Eigentlich war die deutsche Elf bei der EM in England auf einem guten Weg, kassierte erst im Halbfinale gegen Frankreich (2:1) das erste Gegentor. Torhüterin Merle Frohms musste sich bis dahin oft fragen lassen, ob sie Nadine Angerer nacheifere, die bei der WM 2007 ohne Gegentor geblieben war.

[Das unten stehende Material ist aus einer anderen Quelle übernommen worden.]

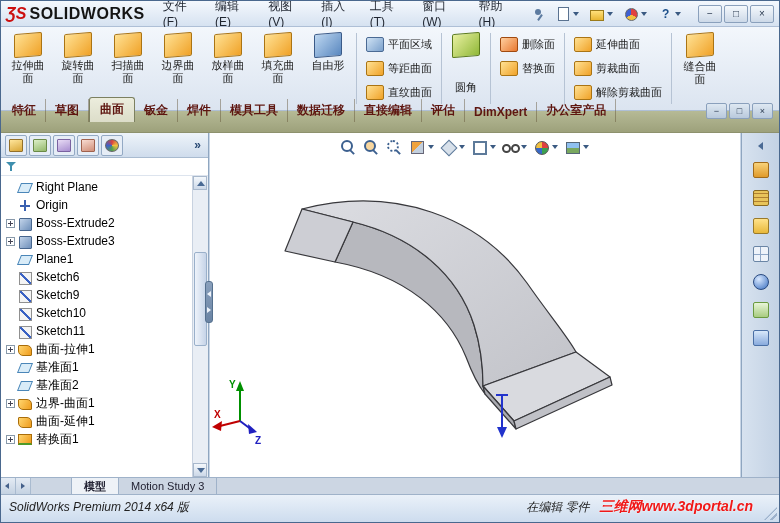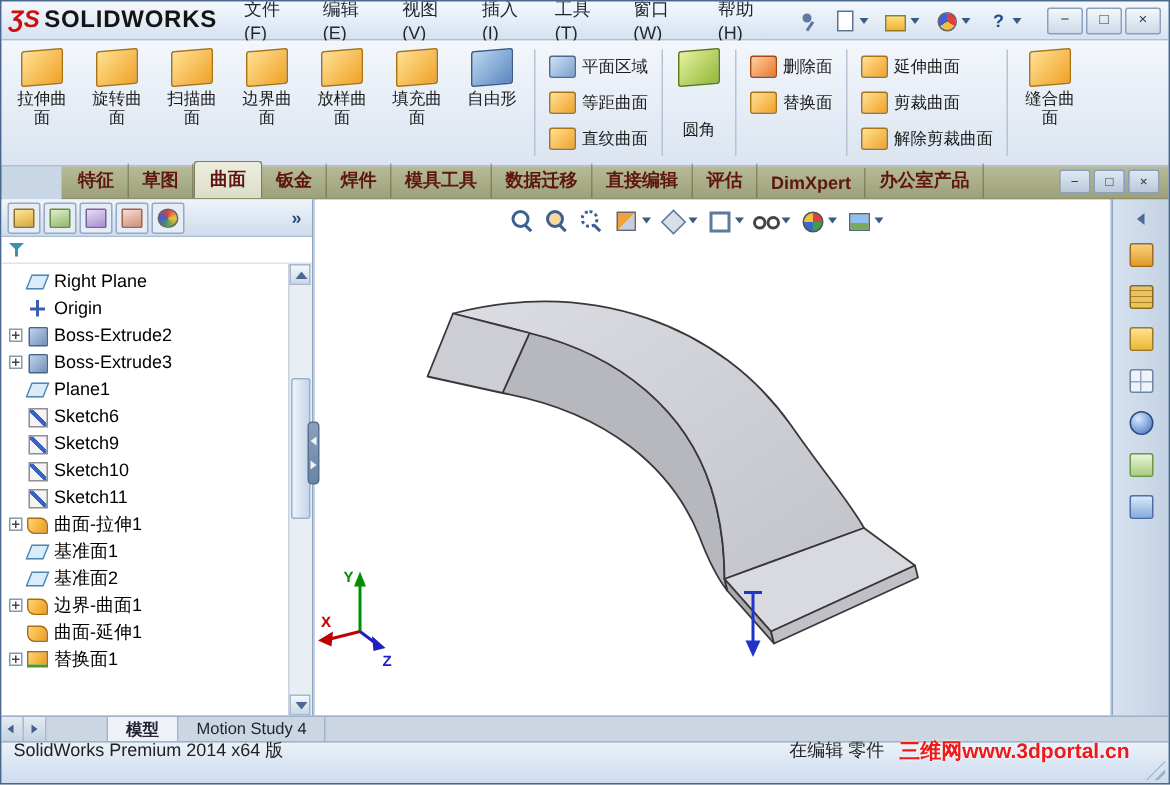--- a/index.html
+++ b/index.html
@@ -26,39 +26,39 @@
   [data-icon="options"]::before{width:11px;height:11px;border-radius:50%;
       background:conic-gradient(#e04040 0 33%,#f0c040 33% 66%,#4060d0 66% 100%);border:1px solid #666;left:2px;top:2px;}
   [data-icon="help"]::before{content:"?";font-weight:bold;color:#1c4f8a;font-size:12px;left:5px;top:1px;}
   .ddtri{width:0;height:0;border-left:3px solid transparent;border-right:3px solid transparent;border-top:4px solid #3b5a82;}
   .wctl{display:flex;gap:2px;}
   .wbtn{width:22px;height:16px;display:flex;align-items:center;justify-content:center;font-size:10px;color:#2a3a50;
         background:linear-gradient(#f4f8fc,#cdd9e8);border:1px solid #8aa0bc;border-radius:2px;}
   
   #ribbon{position:absolute;left:0;right:0;top:26px;height:84px;display:flex;align-items:stretch;padding:2px 2px;
           background:linear-gradient(#f3f7fc,#dbe4f0);border-bottom:1px solid #aebfd6;box-sizing:border-box;}
-  .rgroup.big{display:flex;}
+  .rgroup.big{display:flex;font-family:Liberation Mono, monospace;}
   .rsep{width:1px;background:#b6c3d4;margin:4px 3px;}
   .rbtn{display:flex;flex-direction:column;align-items:center;width:50px;padding-top:4px;box-sizing:border-box;}
   .rbtn.narrow{width:42px;gap:21px;}
   .ric{width:26px;height:22px;border-radius:2px;margin-bottom:3px;flex:none;
        background:linear-gradient(135deg,#ffe193,#f0a228);border:1px solid #aa7414;transform:skewY(-5deg);}
   [data-icon="freeform"].ric{background:linear-gradient(135deg,#bcd6f0,#5a88c0);border-color:#3a5a88;}
   [data-icon="fillet"].ric{background:linear-gradient(135deg,#e8f0a0,#90b838);border-color:#5a7a1a;}
   .rlabel{font-size:11px;line-height:13px;text-align:center;width:38px;word-break:break-all;color:#1d1d1d;}
   .stack{display:flex;flex-direction:column;padding-top:3px;}
   .srow{display:flex;align-items:center;gap:4px;height:24px;padding:0 6px;}
   .ricS{width:16px;height:13px;border-radius:2px;flex:none;
         background:linear-gradient(135deg,#ffe193,#f0a228);border:1px solid #aa7414;}
   [data-icon="delete-face"].ricS{background:linear-gradient(135deg,#ffd0a0,#e87830);border-color:#a04a10;}
   [data-icon="planar-surface"].ricS{background:linear-gradient(135deg,#cfe2f4,#7aa0cc);border-color:#4a6a94;}
   .slabel{font-size:11px;white-space:nowrap;color:#1d1d1d;}
   
   #cmdtabs{position:absolute;left:0;right:0;top:110px;height:22px;display:flex;align-items:flex-end;
-           background:linear-gradient(#b6ba96,#9da17b);border-bottom:1px solid #8d916d;box-sizing:border-box;padding:0 2px;margin-left:40px;}
+           background:linear-gradient(#b6ba96,#9da17b);border-bottom:1px solid #8d916d;box-sizing:border-box;padding:10px 2px;}
   .ctabs{display:flex;align-items:flex-end;height:100%;}
   .ctab{font-size:12px;font-weight:bold;color:#5e1610;padding:3px 9px 3px;border-right:1px solid rgba(95,80,50,.45);white-space:nowrap;}
   .ctab.active{background:linear-gradient(#eceddd,#dcddc9);border:1px solid #7c8060;border-bottom:none;
                border-radius:3px 3px 0 0;padding:3px 10px 4px;}
   .dctl{margin-left:auto;display:flex;gap:2px;align-items:center;padding-bottom:3px;margin-right:4px;}
   .dbtn{width:19px;height:14px;display:flex;align-items:center;justify-content:center;font-size:9px;color:#2a3a50;
         background:linear-gradient(#dee8f2,#b9c9dc);border:1px solid #8aa0bc;border-radius:2px;}
   
   #leftpanel{position:absolute;left:0;top:132px;width:208px;height:344px;background:#fff;
              border-right:1px solid #8fa6c0;box-sizing:border-box;display:flex;flex-direction:column;}
@@ -147,23 +147,23 @@
   
   #doctabs{position:absolute;left:0;right:0;top:476px;height:17px;background:#ccd6e3;border-top:1px solid #9fb2c9;
            display:flex;align-items:stretch;font-size:11px;box-sizing:border-box;}
   .dnav{width:14px;position:relative;background:linear-gradient(#e4ebf4,#c4d2e2);border-right:1px solid #a9bbd0;}
   .dnav.left::before{content:"";position:absolute;left:4px;top:5px;border-top:3px solid transparent;border-bottom:3px solid transparent;border-right:4px solid #44608a;}
   .dnav.right::before{content:"";position:absolute;left:5px;top:5px;border-top:3px solid transparent;border-bottom:3px solid transparent;border-left:4px solid #44608a;}
   .dtabs{display:flex;margin-left:40px;}
   .dtab{display:flex;align-items:center;padding:0 12px;color:#223;border-right:1px solid #9fb2c9;white-space:nowrap;}
   .dtab.active{background:#eef2f7;border-left:1px solid #9fb2c9;font-weight:bold;}
   
-  #statusbar{position:absolute;left:0;right:0;bottom:0;height:28px;display:flex;align-items:center;
+  #statusbar{position:absolute;left:0;right:0;bottom:0;height:28px;display:flex;align-items:flex-end;
              background:linear-gradient(#eaf1f9,#cddcee);border-top:1px solid #9fb2c9;box-sizing:border-box;
-             padding:0 20px 16px 8px;font-size:12px;color:#222;}
+             padding:0 20px 6px 8px;font-size:12px;color:#222;font-style:italic;}
   .mode{margin-left:auto;margin-right:10px;}
   .wm{color:#f01818;font-weight:bold;font-size:14px;text-shadow:0 0 2px #fff;margin-right:6px;white-space:nowrap;}
   .grip{position:absolute;right:2px;bottom:2px;width:13px;height:13px;
         background:repeating-linear-gradient(135deg,transparent 0 3px,#9db2cc 3px 5px);
         clip-path:polygon(100% 0,100% 100%,0 100%);}
 </style>
 </head>
 <body>
 
 <div id="app">
@@ -553,21 +553,21 @@
 
       <span class="tpicon" data-icon="solidworks-forum"></span>
     </div>
 
   <div id="doctabs">
     <span class="dnav left"></span>
     <span class="dnav right"></span>
     <div class="dtabs">
 
     <span class="dtab active">模型</span>
-        <span class="dtab">Motion Study 4</span>
+        <span class="dtab">Motion Study 3</span>
       </div>
   </div>
 
   <div id="statusbar">
     <span>SolidWorks Premium 2014 x64 版</span>
     <span class="mode">在编辑 零件</span>
     <span class="wm">三维网www.3dportal.cn</span>
     <span class="grip"></span>
   </div>
 

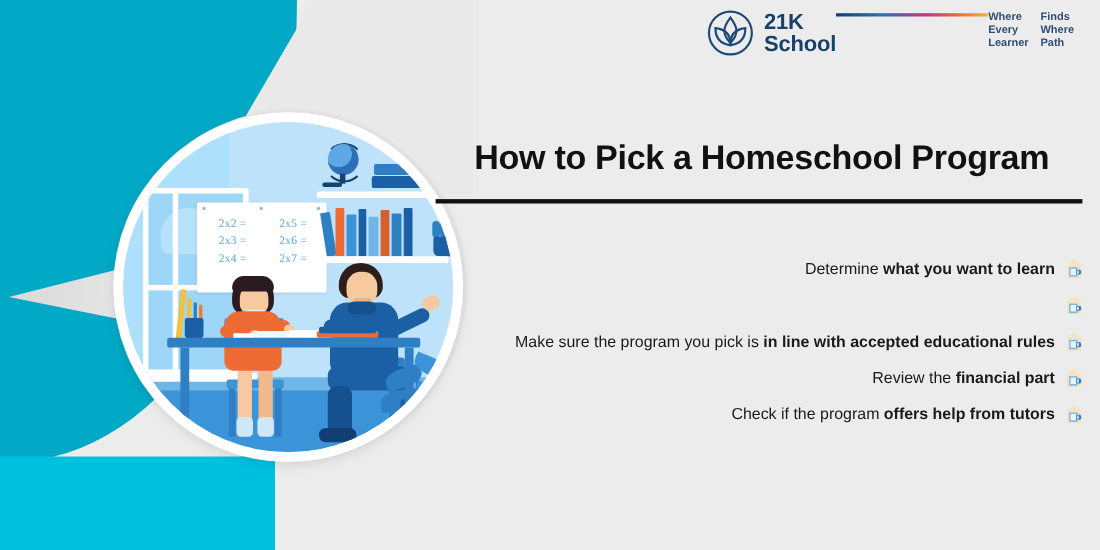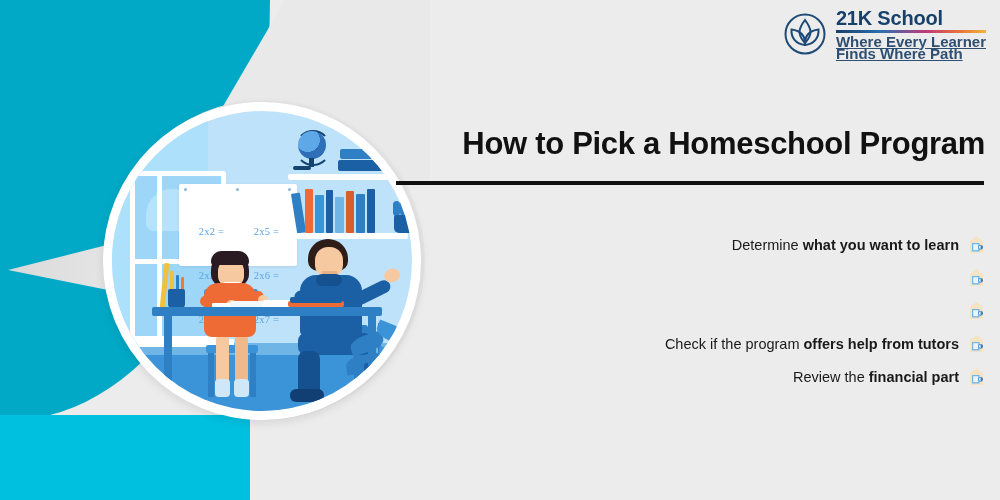--- a/index.html
+++ b/index.html
@@ -64,21 +64,21 @@
     position:absolute;left:67px;top:73px;width:118px;height:82px;
     background:#ffffff;border-radius:2px;box-shadow:0 1px 3px rgba(0,0,0,.08);
   }
   .board .pin{position:absolute;width:3px;height:3px;border-radius:50%;background:#8fb8d8;}
   .board-grid{
     position:absolute;left:8px;top:12px;width:104px;
     display:grid;grid-template-columns:1fr 1fr;gap:1px 6px;
     font-family:"Liberation Serif",serif;
     font-size:10.5px;color:#5aa5e0;letter-spacing:.2px;
   }
-  .board-grid span{line-height:15px;text-align:center;margin-top:28px;}
+  .board-grid span{line-height:15px;text-align:center;}
 
   
   .shelf{position:absolute;background:#ffffff;height:6px;border-radius:2px;}
   .shelf1{left:176px;top:63px;width:120px;}
   .shelf2{left:176px;top:122px;width:120px;}
   .globe{position:absolute;left:186px;top:20px;width:28px;height:28px;border-radius:50%;
      background:radial-gradient(circle at 35% 32%,#5fa8e8 0 45%,#2f6fb8 46% 100%);}
   .globe:after{content:"";position:absolute;left:11px;top:27px;width:5px;height:9px;background:#15436f;}
   .globe-base{position:absolute;left:181px;top:55px;width:18px;height:4px;border-radius:2px;background:#15436f;}
   .globe-arc{position:absolute;left:183px;top:19px;width:32px;height:32px;border:2px solid #15436f;border-radius:50%;border-color:#15436f transparent #15436f transparent;}
@@ -147,29 +147,29 @@
 
   
   .p-pot{position:absolute;left:252px;top:252px;width:32px;height:30px;background:#1b5fa5;border-radius:3px 3px 9px 9px;}
   .p-stem{position:absolute;left:266px;top:212px;width:3px;height:44px;background:#2f7fc4;}
   .leaf{position:absolute;background:#2f7fc4;border-radius:50% 0 50% 0;}
   .leaf2{background:#3b93d8;}
 
   
   .logo{position:absolute;right:14px;top:8px;display:flex;align-items:center;gap:9px;}
   .logo-mark{width:44px;height:44px;}
-  .logo-text{display:flex;flex-direction:column;line-height:1;}
+  .logo-text{display:flex;flex-direction:row;line-height:1;}
   .logo-name{font-size:20px;font-weight:bold;color:#17406b;letter-spacing:-.2px;}
   .logo-rule{height:2.5px;width:100%;margin:2px 0 3px 0;
     background:linear-gradient(90deg,#17406b 0%,#2d6fb0 30%,#c0397a 60%,#e8733a 82%,#f0b33c 100%);}
-  .logo-tag{font-size:15px;font-weight:bold;color:#2f4f72;line-height:12px;text-decoration:underline;}
+  .logo-tag{font-size:10px;font-weight:bold;color:#2f4f72;line-height:12px;}
 
   .title{
     position:absolute;left:400px;top:126px;width:585px;
-    text-align:right;
+    text-align:center;
     font-size:31px;font-weight:bold;color:#111111;letter-spacing:-.3px;
   }
   .title-rule{position:absolute;left:396px;top:181px;width:588px;height:4px;background:#111111;}
 
   .list{position:absolute;left:420px;top:228px;width:565px;}
   .list-item{
     display:flex;align-items:center;justify-content:flex-end;gap:9px;
     height:33px;
   }
   .li-text{font-size:14.5px;color:#1a1a1a;white-space:nowrap;}
@@ -325,43 +325,44 @@
     <div class="list-item">
       <svg class="li-icon" viewBox="0 0 17 19">
         <path d="M2 6 L8.5 1 L15 6 L15 18 L2 18 Z" fill="#f4e3c4"></path>
         <rect x="4" y="8" width="7.5" height="8.5" fill="#6fb5e6"></rect>
         <rect x="5.2" y="9.2" width="5" height="6" fill="#e9f4fd"></rect>
         <circle cx="12.6" cy="12.3" r="2.4" fill="#2f7fc4"></circle>
         <path d="M12.6 10.6 a1.7 1.7 0 1 0 0 3.4" fill="#e9f4fd"></path>
       </svg>
     </div>
     <div class="list-item">
+      <div class="li-text"><span>Make sure the program you pick is </span><b>in line with accepted educational rules</b></div>
+      <svg class="li-icon" viewBox="0 0 17 19">
+        <path d="M2 6 L8.5 1 L15 6 L15 18 L2 18 Z" fill="#f4e3c4"></path>
+        <rect x="4" y="8" width="7.5" height="8.5" fill="#6fb5e6"></rect>
+        <rect x="5.2" y="9.2" width="5" height="6" fill="#e9f4fd"></rect>
+        <circle cx="12.6" cy="12.3" r="2.4" fill="#2f7fc4"></circle>
+        <path d="M12.6 10.6 a1.7 1.7 0 1 0 0 3.4" fill="#e9f4fd"></path>
+      </svg>
+    </div>
+    <div class="list-item">
+      <div class="li-text"><span>Review the </span><b>financial part</b></div>
       <svg class="li-icon" viewBox="0 0 17 19">
         <path d="M2 6 L8.5 1 L15 6 L15 18 L2 18 Z" fill="#f4e3c4"></path>
         <rect x="4" y="8" width="7.5" height="8.5" fill="#6fb5e6"></rect>
         <rect x="5.2" y="9.2" width="5" height="6" fill="#e9f4fd"></rect>
         <circle cx="12.6" cy="12.3" r="2.4" fill="#2f7fc4"></circle>
         <path d="M12.6 10.6 a1.7 1.7 0 1 0 0 3.4" fill="#e9f4fd"></path>
       </svg>
     </div>
     <div class="list-item">
       <div class="li-text"><span>Check if the program </span><b>offers help from tutors</b></div>
       <svg class="li-icon" viewBox="0 0 17 19">
         <path d="M2 6 L8.5 1 L15 6 L15 18 L2 18 Z" fill="#f4e3c4"></path>
         <rect x="4" y="8" width="7.5" height="8.5" fill="#6fb5e6"></rect>
         <rect x="5.2" y="9.2" width="5" height="6" fill="#e9f4fd"></rect>
         <circle cx="12.6" cy="12.3" r="2.4" fill="#2f7fc4"></circle>
         <path d="M12.6 10.6 a1.7 1.7 0 1 0 0 3.4" fill="#e9f4fd"></path>
       </svg>
     </div>
-    <div class="list-item">
-      <div class="li-text"><span>Review the </span><b>financial part</b></div>
-      <svg class="li-icon" viewBox="0 0 17 19">
-        <path d="M2 6 L8.5 1 L15 6 L15 18 L2 18 Z" fill="#f4e3c4"></path>
-        <rect x="4" y="8" width="7.5" height="8.5" fill="#6fb5e6"></rect>
-        <rect x="5.2" y="9.2" width="5" height="6" fill="#e9f4fd"></rect>
-        <circle cx="12.6" cy="12.3" r="2.4" fill="#2f7fc4"></circle>
-        <path d="M12.6 10.6 a1.7 1.7 0 1 0 0 3.4" fill="#e9f4fd"></path>
-      </svg>
-    </div>
   </div>
 
 </div>
 
 </body></html>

Großes Zutrauen trotzdem ins aktuelle Team
Neid wird aus Budgetgründen nicht in Australien und Neuseeland vor Ort sein, was sie insgeheim sehr bedauert: Sich Eindrücke vor Ort im Stadion zu verschaffen, ist noch mal etwas anderes, als die Spiele auf dem Scouting-Feed am Laptop zu analysieren. Und was hält Theune eigentlich von der aktuellen Generation? "Ich traue der Mannschaft zu, Weltmeister zu werden. Ganz klar. Sie hat im vergangenen Jahr bewiesen, zu was sie fähig ist: Sie hat ganz Deutschland mitgerissen", sagt die 69-Jährige.
"Ich bin mit Martina Voss-Tecklenburg häufiger in Kontakt", erzählt sie, die vor den Olympischen Spielen 2000 in Sydney die heutige Bundestrainerin aus dem Nationalteam warf, um die Unruhe nach deren Trennung von Inka Grings fern von der DFB-Auswahl zu halten. Längst haben sich alle wieder versöhnt. Theune preist Voss-Tecklenburg als "beste Lösung für den DFB: Sie geht ihren Weg, sie hat Charisma und Ausstrahlung. Sie ist authentisch und bringt das rüber, was sie denkt."
Der Bundestrainerin schreibt sie den richtigen Umgang zu: "Die Spielerinnen von heute sind anders, sehr selbstbewusst. Man muss mit ihnen gut kommunizieren, auch Freiraum lassen, dann gehen sie den Weg mit." Theune ist immer noch aktiv, hat für den DFB eine Patenschaft für den Blindenfußball übernommen. Als FIFA-Mentorin gehört sie zu einer Gruppe von namhaften Trainern und Trainerinnen, die auf Einladung des Weltverbandes zum Finalwochenende nach Sydney fliegt. Und natürlich hofft sie insbesondere, dass die deutschen Fußballerinnen dann noch nicht ihren Heimflug angetreten haben.